Larcher Clara, Geltner Christian, Fischer Helmut, Nachbaur David, Müller Ludwig C, Huemer Hartwig P
Department of Hygiene, Microbiology and Social Medicine, Innsbruck Medical University, Innsbruck, Austria.
J Heart Lung Transplant. 2005 Nov;24(11):1891-901. doi: 10.1016/j.healun.2005.02.014.
In immunocompromised patients, respiratory viruses are likely to lead to lower respiratory tract infections that cause severe morbidity and mortality. We conducted a prospective study from September 2003 to March 2004 to investigate the epidemiology and impact of human metapneumovirus (hMPV) on lung transplant recipients.

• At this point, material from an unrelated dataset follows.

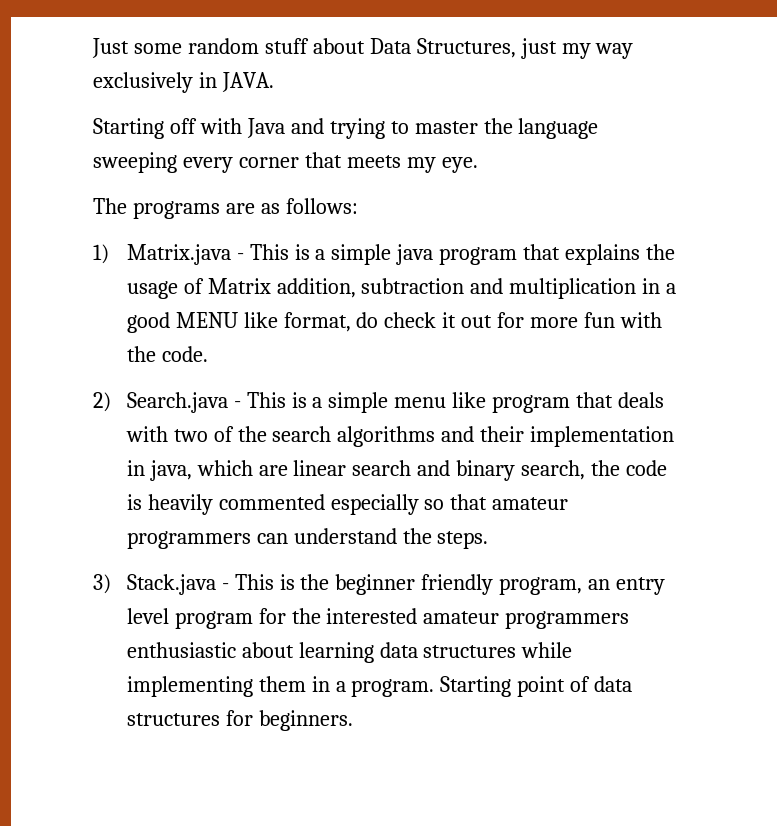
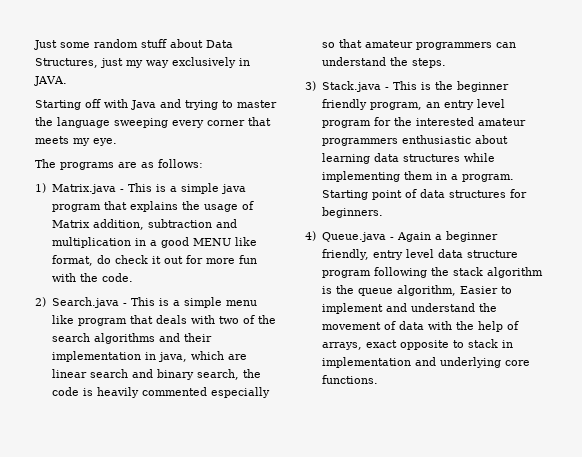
+ 4) Queue.java - Again a beginner friendly, entry level data structure program following the stack algorithm is the queue algorithm, Easier to implement and understand the movement of data with the help of arrays, exact opposite to stack in implementation and underlying core functions.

We collected 265 nasopharyngeal aspirates and bronchoalveolar lavages: 51 samples originated from immunocompromised adults, 49 from lung transplant recipients, and 2 from a bone marrow recipient. Additionally, 209 samples from hospitalized non-immunocompromised children and 5 samples from immunocompromised children were analyzed for replicating hMPV by a combined cell culture and reverse transcriptase polymerase chain reaction method that includes DNA sequencing of selected isolates.
Twelve samples from lung transplant recipients (25%), 29 from non-immunocompromised children (14%), and 2 from a child with a renal transplant were positive for hMPV. Most of the cases clustered within 2 outbreaks in October/November and March. In immunocompromised patients, hMPV was isolated throughout the entire observation period. The same viral strains circulated in hospitalized children and in lung transplant recipients. A different strain was isolated during the interepidemic period, suggesting that hMPV infections may be transmitted among lung transplant recipients independently from the community outbreak situation. Clinical signs and symptoms varied from no symptoms to severe pneumonia or acute graft rejection. Significantly, the only deaths occurred in the hMPV-positive group. Of interest, identification of replicating hMPV significantly correlated with rejection symptoms present at the time point of sample collection.
Results of the study suggest that hMPV may be added to the list of pathogens that are possibly associated with episodes of allograft rejection.
在免疫功能低下的患者中,呼吸道病毒很可能导致下呼吸道感染,进而引发严重的发病和死亡。我们于2003年9月至2004年3月进行了一项前瞻性研究,以调查人偏肺病毒(hMPV)对肺移植受者的流行病学及影响。
我们收集了265份鼻咽抽吸物和支气管肺泡灌洗样本:51份样本来自免疫功能低下的成年人,49份来自肺移植受者,2份来自一名骨髓移植受者。此外,采用细胞培养和逆转录聚合酶链反应相结合的方法(包括对选定分离株进行DNA测序),对209份来自住院非免疫功能低下儿童的样本和5份来自免疫功能低下儿童的样本进行分析,以检测hMPV复制情况。
12份来自肺移植受者的样本(25%)、29份来自非免疫功能低下儿童的样本(14%)以及2份来自一名肾移植儿童的样本hMPV检测呈阳性。大多数病例集中在10月/11月和3月的2次暴发期间。在免疫功能低下的患者中,在整个观察期内均分离出hMPV。住院儿童和肺移植受者中传播的是相同的病毒株。在两次流行期之间分离出不同的毒株,这表明hMPV感染可能在肺移植受者之间独立传播,与社区暴发情况无关。临床体征和症状从无症状到严重肺炎或急性移植物排斥反应不等。值得注意的是,唯一的死亡病例发生在hMPV阳性组。有趣的是,hMPV复制的检测结果与样本采集时间点出现的排斥症状显著相关。
研究结果表明,hMPV可能应被列入可能与同种异体移植物排斥反应相关的病原体名单。